Beside the door, a light changed from green to red.
Joh knew he could remain seated. It was his prerogative to do almost anything that suited his fancy. Today called for more.
He rose from his seat and nodded to the bodyguard closest to the door.
“Open it,” he ordered in a deep, firm voice.
The man made no acknowledgement but to reach out with one hand and palm the sensor. Joh’s men, his Imperial guards, took themselves much more seriously today, having failed him six months ago, when his cousin, Sigmund Dittmar, sought to overthrow the Empire.
They would never make that mistake again.
Joh drew a deep breath to settle himself as the door opened and the group assembled outside began to enter.
The term motley had a negative connotation, historically, but it also communicated the amazing diversity of humanity represented before him.
Come to his Court.
Emmerich Wachturm stood in front, The Grand Admiral of the Fleet. Joh’s strong right arm, his Best Man, his best friend for more than fifty years. Dressed in the black day uniform of his rank, rather than the more formal affair he was occasionally forced into by circumstances or company.
Jessica Keller walked behind him. The Fleet Centurion who had been the bane of his Empire, as well as its savior. Recently, she had taken to wearing the day uniform of a Fribourg Fleet Admiral of the Red, but today she had reverted to her Fleet Centurion’s attire. Joh preferred women like his beloved Kati, long and willowy, but there was something to the compact, athletic curves shown off by Keller’s uniform.
Perhaps it was just the being who inhabited the flesh. One of the most dangerous people in the galaxy. And slowly, awkwardly even, becoming something of a friend.
Behind Jessica, one of the most daring minds out there, contained in a tiny body under a thatch of black hair. Lady Moirrey zu Kermode. Ritter of the Imperial Household. Advanced Research Weapons Technician, Republic of Aquitaine Navy. According to his spies, a goofball of the first order, capable of quoting amazingly-obscure literature and modern pop songs in the same sentence.
And a woman who had killed two Imperial assassins in single combats. Never forget that part.
zu Kermode wore what Joh assumed was a homemade outfit today, based on the intelligence files he had read about her. Tight, slate-gray slacks under a top that split the gap between a tabard and sundress, front and back panels hanging to her boot tops and slashed to her thigh, with a black, leather belt containing it. Interestingly, the dress had been done in dark maroon, edged and embroidered in white. Over her heart, also hand-embroidered, the Imperial Crest: Golden Eagle Elevated and Displayed.

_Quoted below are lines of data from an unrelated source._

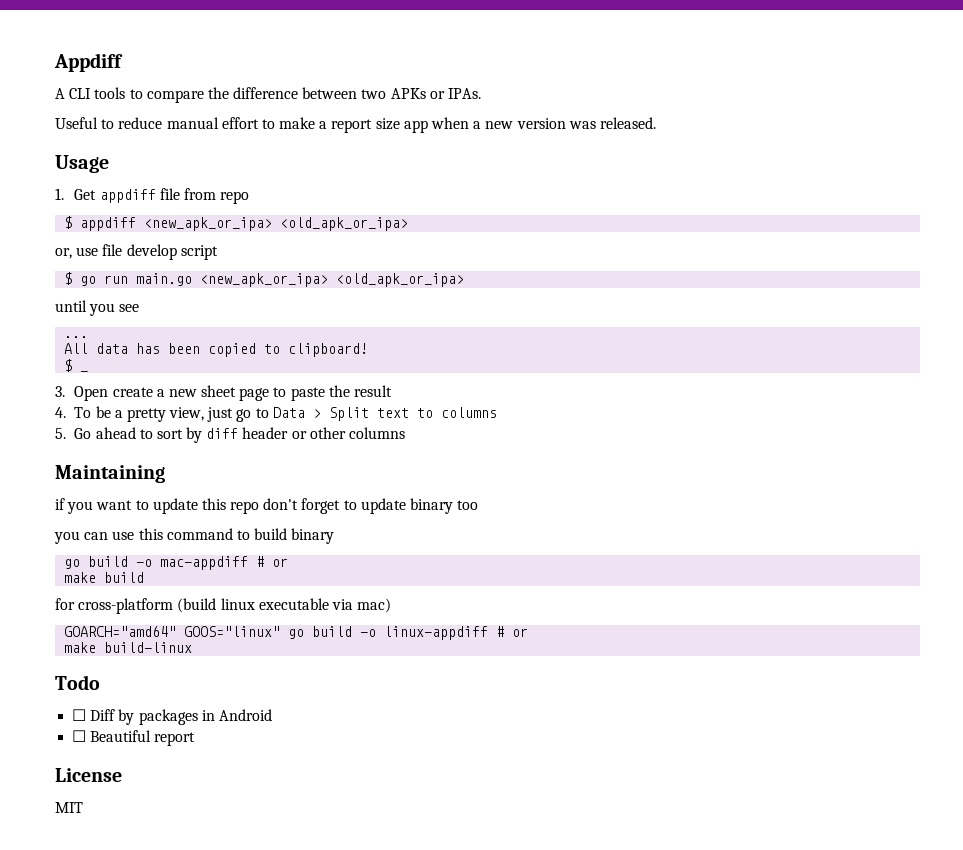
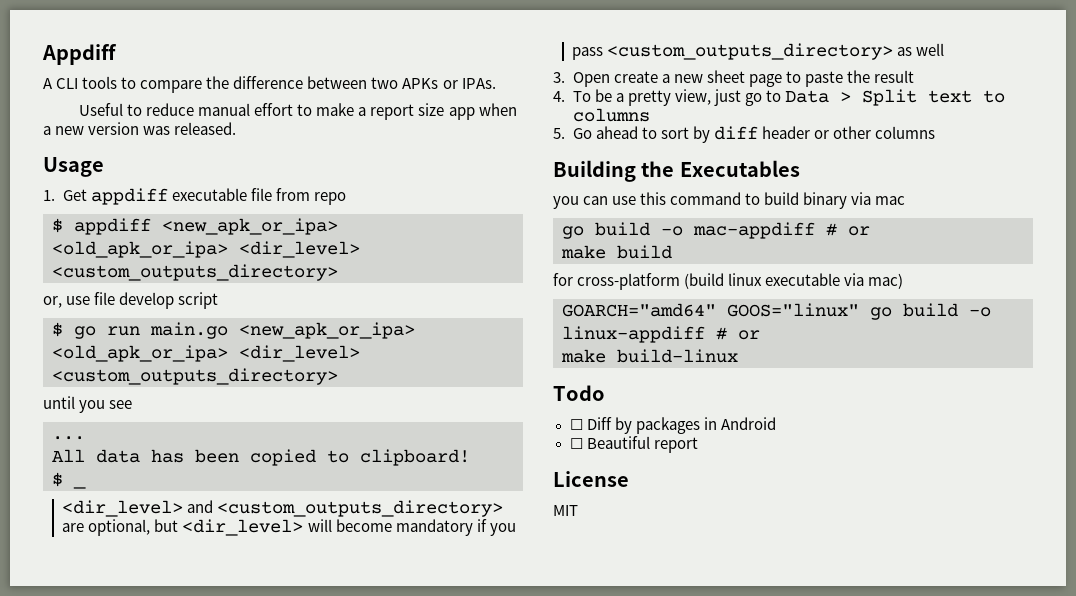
- 1. Get appdiff file from repo
+ 1. Get appdiff executable file from repo
- $ appdiff <new_apk_or_ipa> <old_apk_or_ipa>
+ $ appdiff <new_apk_or_ipa> <old_apk_or_ipa> <dir_level> <custom_outputs_directory>
- $ go run main.go <new_apk_or_ipa> <old_apk_or_ipa>
+ $ go run main.go <new_apk_or_ipa> <old_apk_or_ipa> <dir_level> <custom_outputs_directory>
+ <dir_level> and <custom_outputs_directory> are optional, but <dir_level> will become mandatory if you pass <custom_outputs_directory> as well
- Maintaining
- if you want to update this repo don't forget to update binary too
+ Building the Executables
- you can use this command to build binary
+ you can use this command to build binary via mac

Moirrey had taken the style of her formal cloak as a Ritter and gone fashionable with it. As one of only two women alive with the zu designation, there were no official guidelines for how a female Ritter should dress.
Still, he approved. It was demure but still flattering on a woman that barely came up to his collarbone. And it conveyed her importance and place to anyone who wasn’t immediately familiar with her face.
As if such a person actually still existed on this planet.
Joh smiled a secret smile with Moirrey as she came in, rather like the one they had shared when she had shot Geoffrey Grundman, who had happened to be standin
g just behind Joh, the shot passing beside his ear close enough that he still remembered the heat.
She blushed and glanced down, obviously fighting to control a bout of giggles that threatened to erupt. Moirrey was like that.
Behind Moirrey, Joh’s greatest surprise. Not that she was here, but how she presented herself.
The Imperial Princess, Kasimira Helena. Casey zu Wiegand. His youngest child, and only surviving daughter, since her sister Steffi had been killed during the coup, while saving his own life.
Casey wore an identical outfit to Moirrey’s, scaled up, obviously hand-made by Moirrey in secret, probably for exactly this occasion. Joh could sense a new fashion trend breaking out, although Imperial woman would be careful not to match the exact color, nor the Imperial crest.